Assigning Multi-line Output to a Variable

Command substitutions can save multi-line output. For example, capturing raw JSON output:

DATA=$(curl https://example.com/api/data) 
echo "$DATA"

This will assign full JSON dataset to $DATA variable.

Examples and Sample Code

More examples:

# Multi-line assignment
SERVERS=$(cat /etc/hosts | grep server)

# Capture errors
LOG=$(bash script.sh 2>&1 | tee reports/log.txt) 

# Nest command in a subshell 
DATA=$( (curl api.com || curl fallback.com) 2>&1)

Nested Substitutions and Chained Commands

Nested Substitutions with $($(command))

We can nest command substitutions:

$(echo $(date))

The $(date) inner substitution is evaluated first, then the outer substitution runs echo on the result.

Chaining Multiple Commands with Pipes

Piped commands let you perform multiple operations:

OUTPUT=$(ps aux | grep [f]irefox | awk '{print $2}')

This chains ps, grep, and awk together passing data between them.

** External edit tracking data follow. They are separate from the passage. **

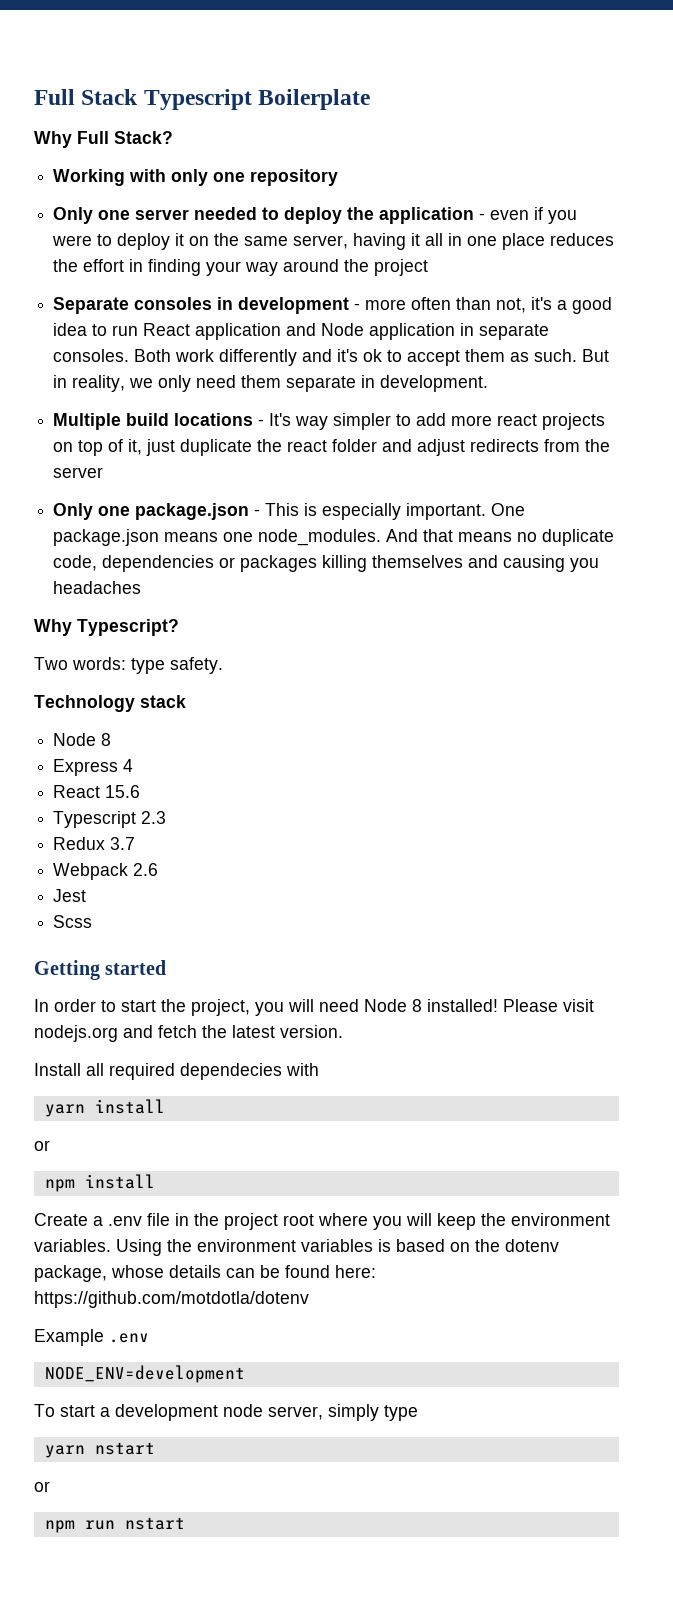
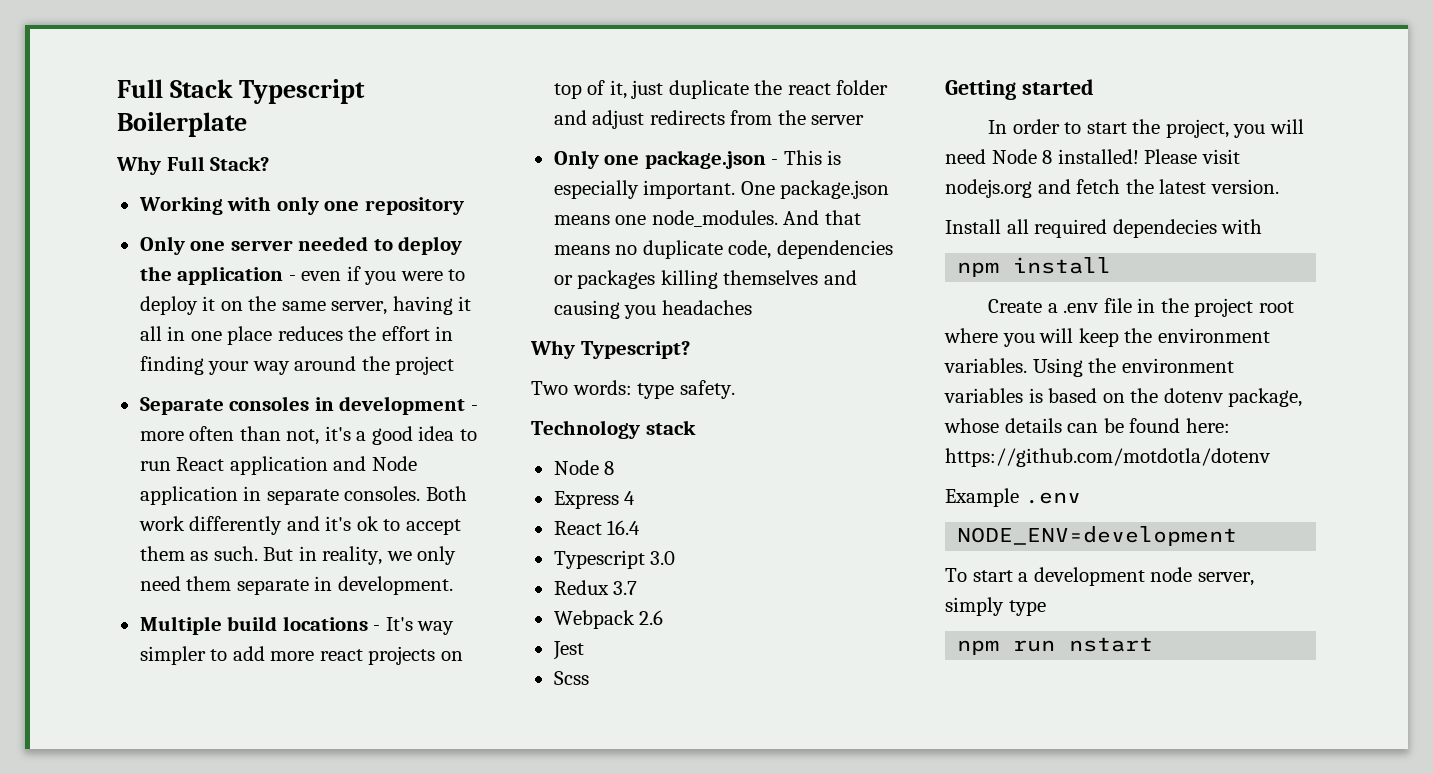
[105,785,141,798] [53,811,167,828] 15.6 // Typescript 2.3 -> [607,520,641,535] [553,550,676,569] 16.4 // Typescript 3.0
[44,1099,165,1117] [34,1140,50,1151] // yarn install // or -> (1263, 226) none
[44,1442,155,1458] [34,1481,50,1492] // yarn nstart // or -> (1046, 608) none

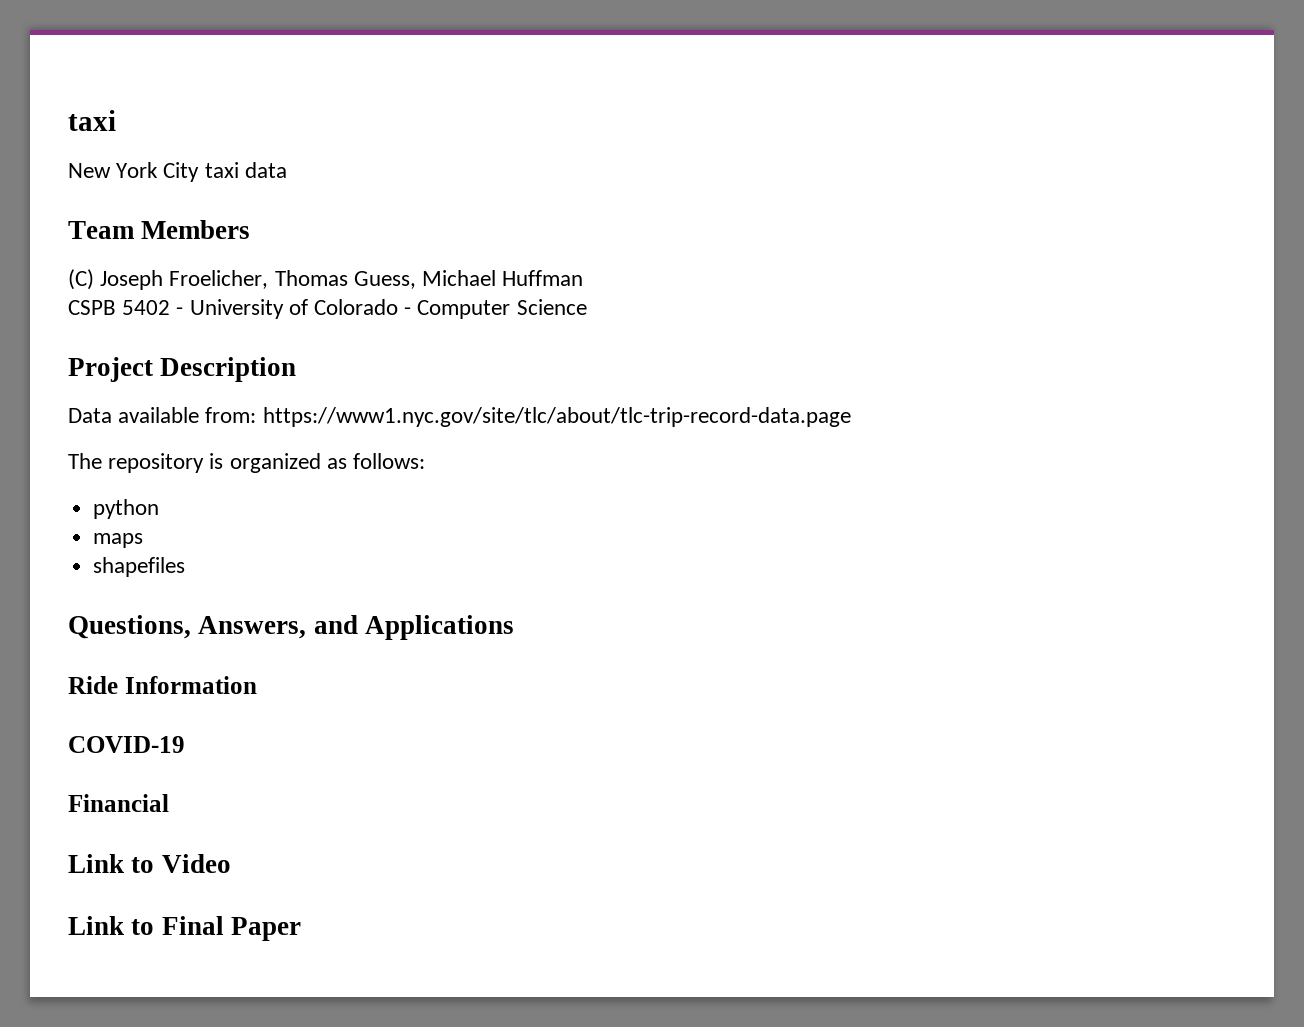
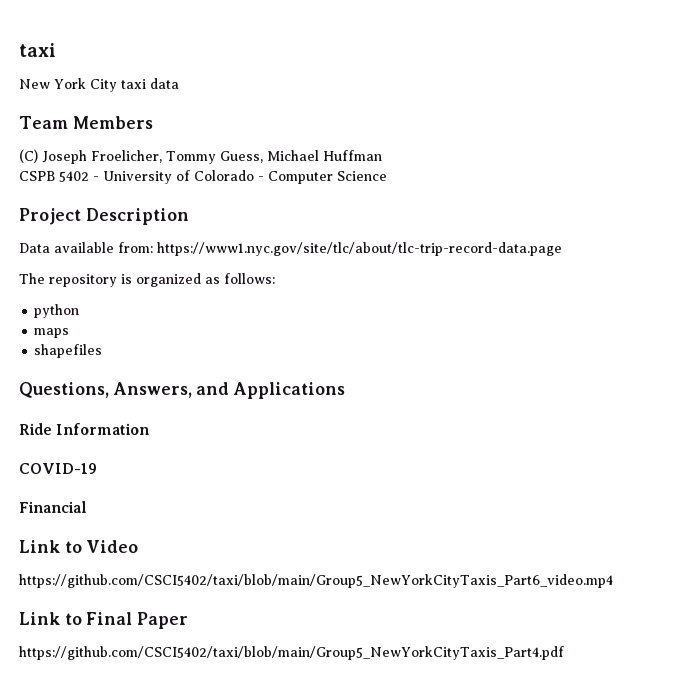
[274,270,348,286] Thomas -> [166,151,216,164] Tommy
(231, 863) none -> [19,574,613,588] // https://github.com/CSCI5402/taxi/blob/main/Group5_NewYorkCityTaxis_Part6_video.mp4
(301, 929) none -> [19,646,564,660] // https://github.com/CSCI5402/taxi/blob/main/Group5_NewYorkCityTaxis_Part4.pdf

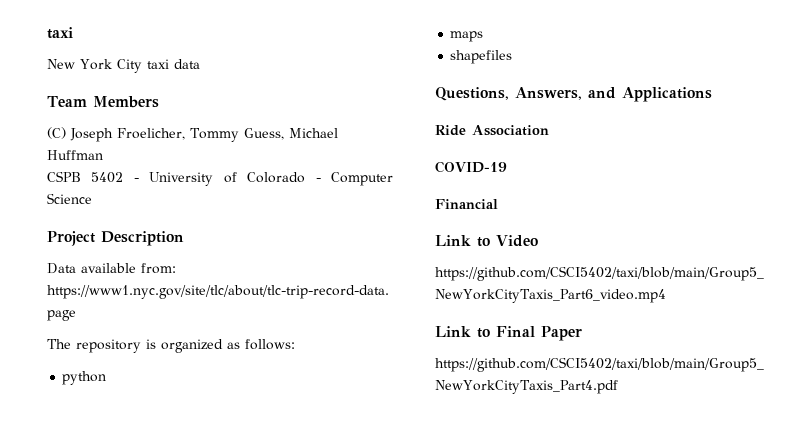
[56,423,150,435] Information -> [472,125,549,136] Association

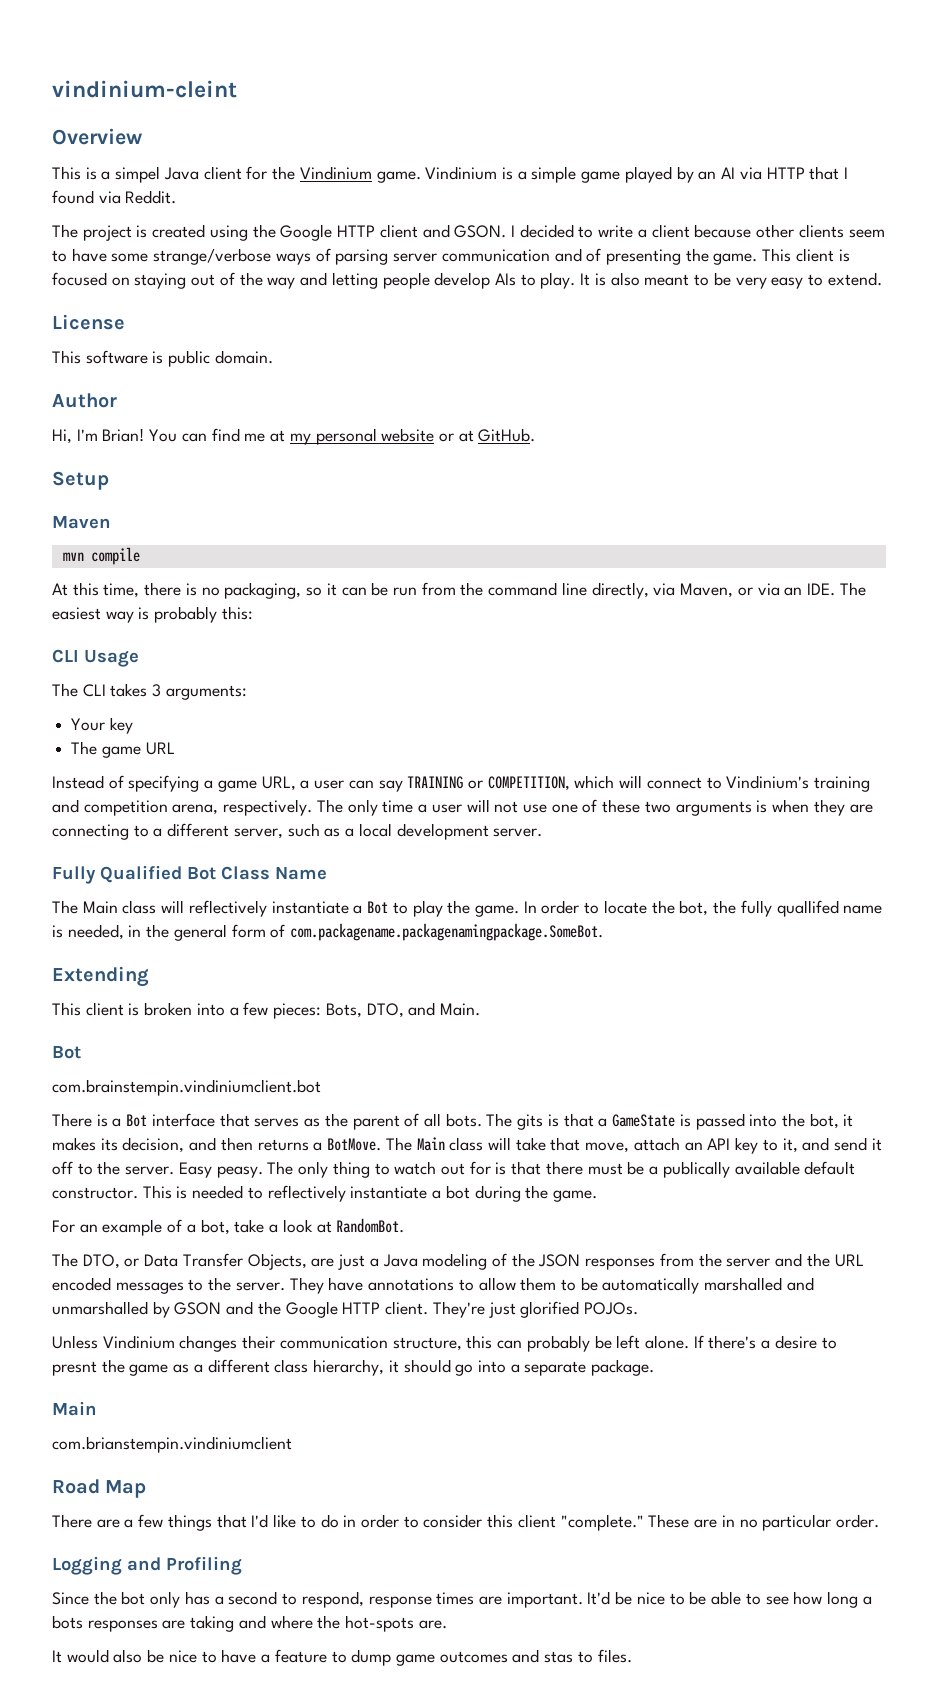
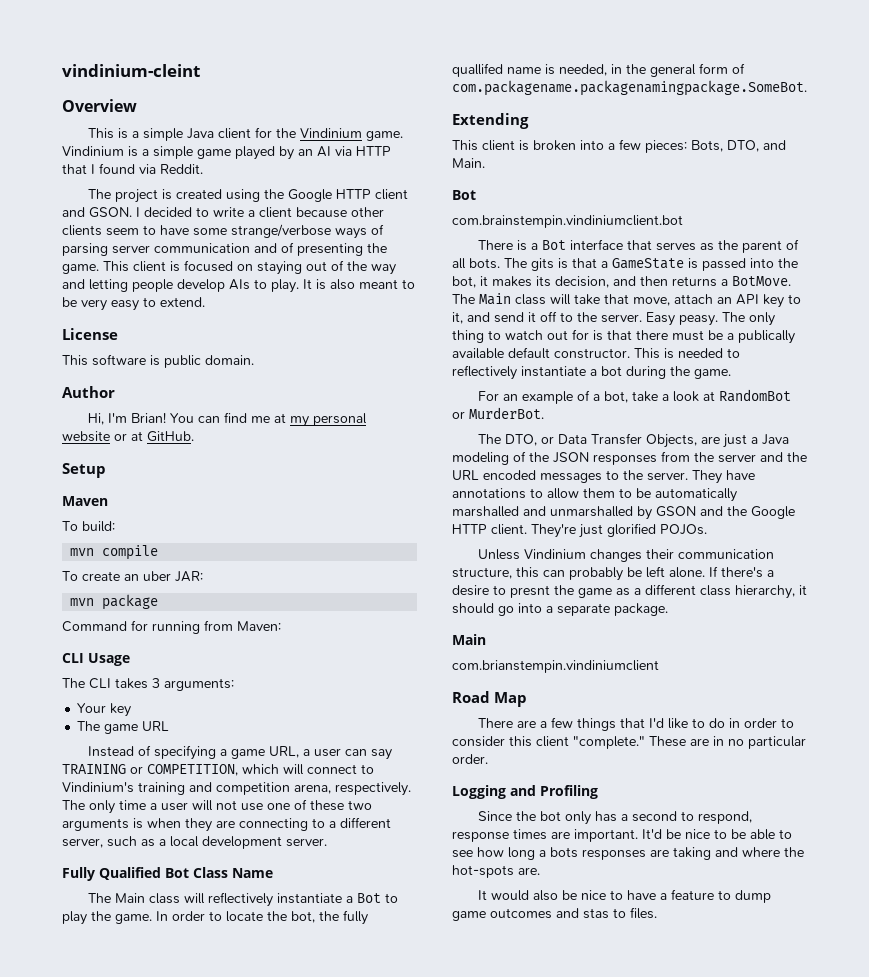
[115,166,161,183] simpel -> [142,128,183,141] simple
(111, 522) none -> [62,521,115,532] // To build:
[52,582,866,599] [52,606,253,623] At this time, there is no packaging, so it can be run from the command line directly, via Maven, or via an IDE. The easiest way is probably this: -> [62,571,203,582] [70,594,159,610] [62,620,281,634] To create an uber JAR: // mvn package // Command for running from Maven:
[336,1218,405,1233] RandomBot. -> [718,389,791,402] [452,407,544,419] RandomBot or MurderBot.

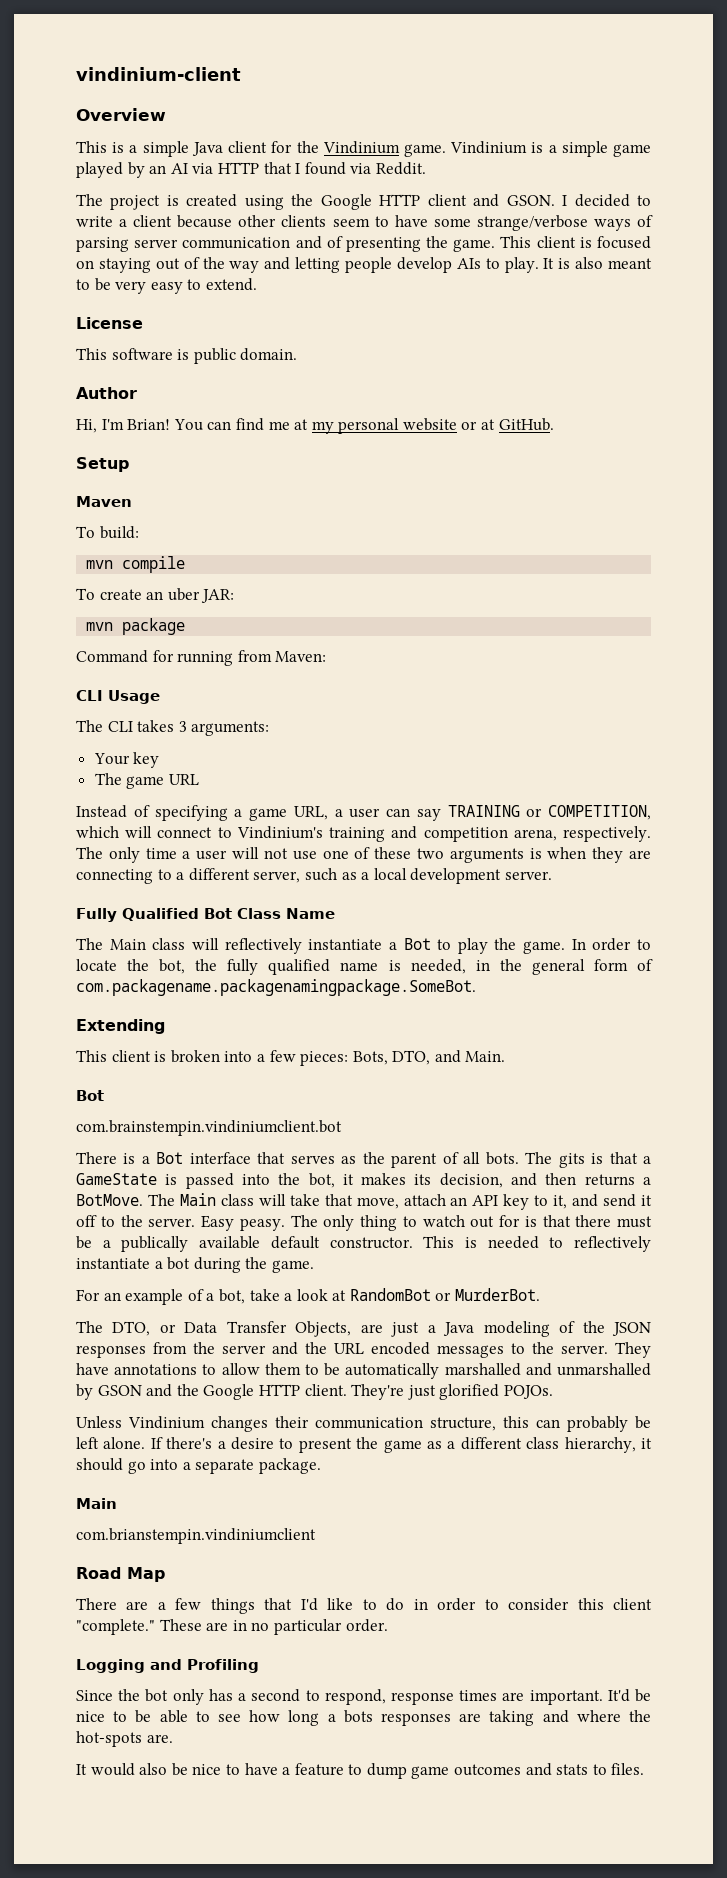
[62,64,200,77] vindinium-cleint -> [76,67,241,81] vindinium-client
[452,63,503,77] quallifed -> [268,959,331,975] qualified
[510,585,550,598] presnt -> [298,1438,352,1453] present
[583,908,609,919] stas -> [556,1764,589,1775] stats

Avoiding Errors and Edge Cases

When chaining commands, handle errors and validate assumptions:

COUNT=$(ps aux | grep "[f]irefox" 2>&1 > /dev/null | wc -l) || COUNT=0

This avoids a broken pipe error if firefox not running and sets $COUNT to 0.

Use Cases and Coding Examples

# Nested date formatting
TODAY=$(date "+%Y%m%d-$(date +%A)")

# Get memory usage for current PID
MEM=$(ps --no-headers -o rss -p $$)

# Random number b/w two numbers
RND=$((RANDOM%($2-$1+1)+$1))

Best Practices

Quoting and Escaping Special Characters

Always quote command substitutions to avoid splitting and glob expansions:

FILES="${HOME}/docs/*.txt"
wc -l $(find "${FILES}")

Also escape special characters interpreted by the shell like $, backticks etc.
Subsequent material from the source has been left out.